═════ EXERCISE MATERIALS ═════
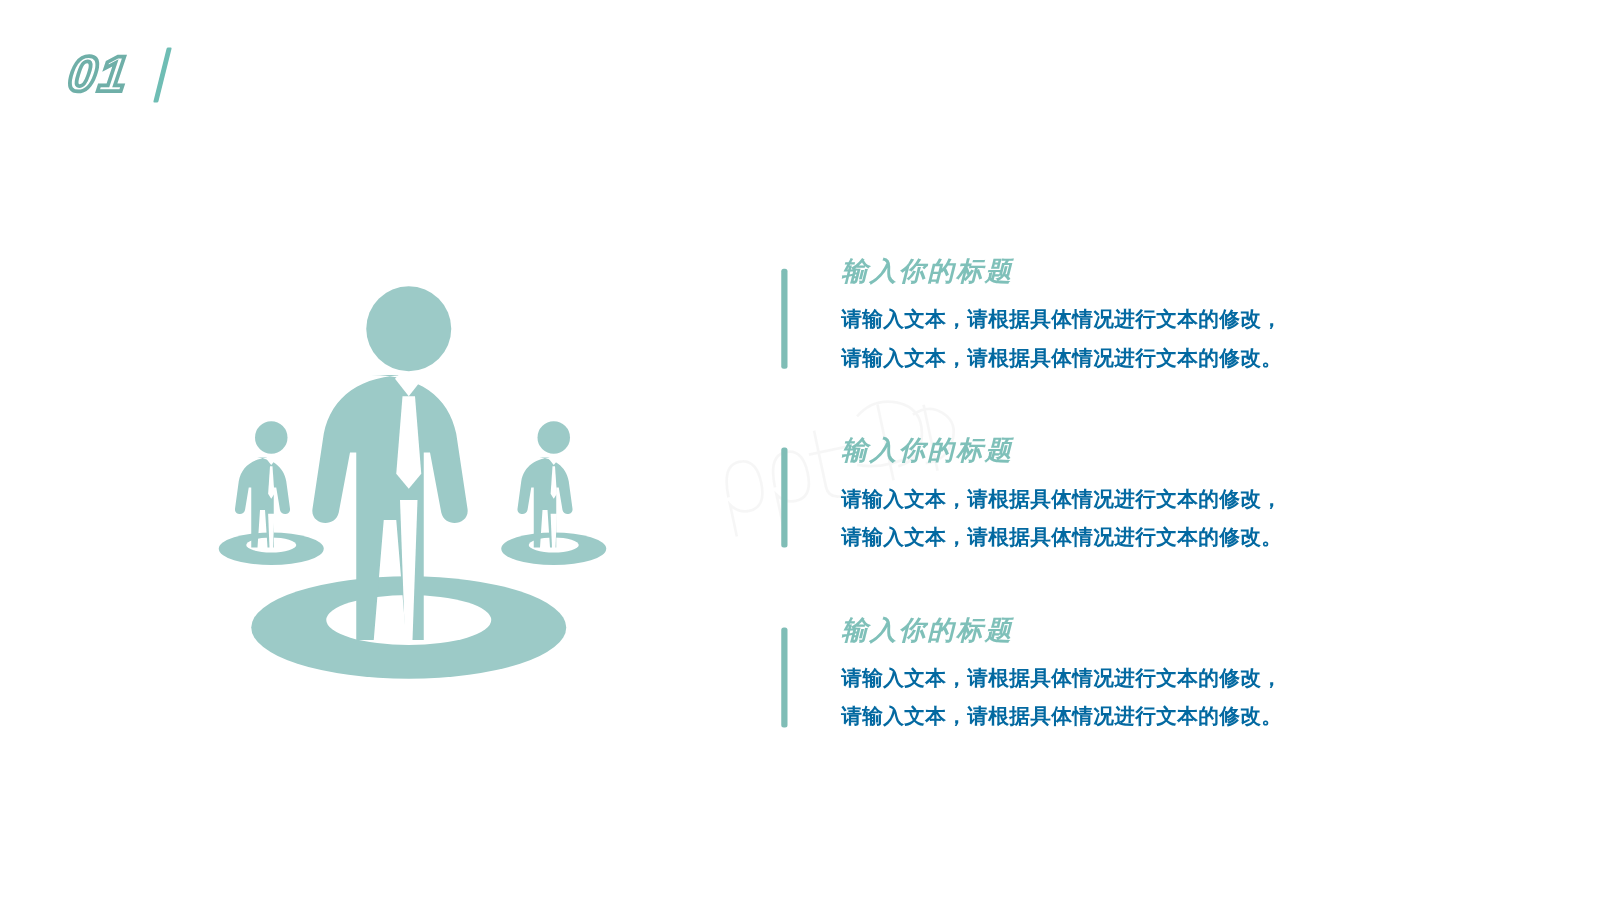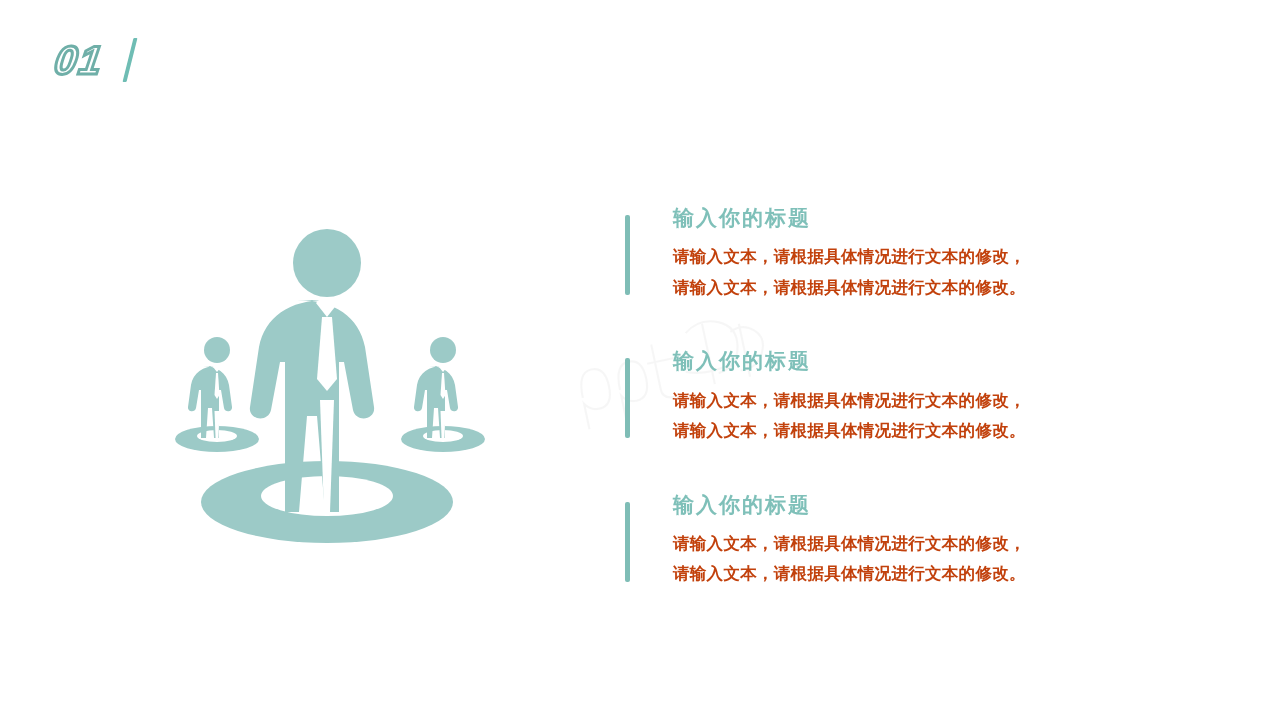--- a/index.html
+++ b/index.html
@@ -102,25 +102,26 @@
     background: #7FBDB6;
     border-radius: 2px;
   }
   .block-heading {
     font-size: 21px;
     font-weight: 700;
     color: #7FC0B9;
     letter-spacing: 2px;
     line-height: 1.25;
     margin: 0 0 10px 0;
+    font-style: italic;
   }
   .block-line {
     font-size: 16.5px;
     font-weight: 700;
-    color: #c2410c;
+    color: #0369a1;
     letter-spacing: 0.3px;
     line-height: 1.85;
     margin: 0;
     white-space: nowrap;
   }
 </style>
 </head>
 <body>
 
 <div id="slide">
═════
THE PROBLEM =
Provide an exact transcript of the lines from the one that holds "background: #7FBDB6;" through the final line of the data above.

REPLY =
     background: #7FBDB6;
     border-radius: 2px;
   }
   .block-heading {
     font-size: 21px;
     font-weight: 700;
     color: #7FC0B9;
     letter-spacing: 2px;
     line-height: 1.25;
     margin: 0 0 10px 0;
+    font-style: italic;
   }
   .block-line {
     font-size: 16.5px;
     font-weight: 700;
-    color: #c2410c;
+    color: #0369a1;
     letter-spacing: 0.3px;
     line-height: 1.85;
     margin: 0;
     white-space: nowrap;
   }
 </style>
 </head>
 <body>
 
 <div id="slide">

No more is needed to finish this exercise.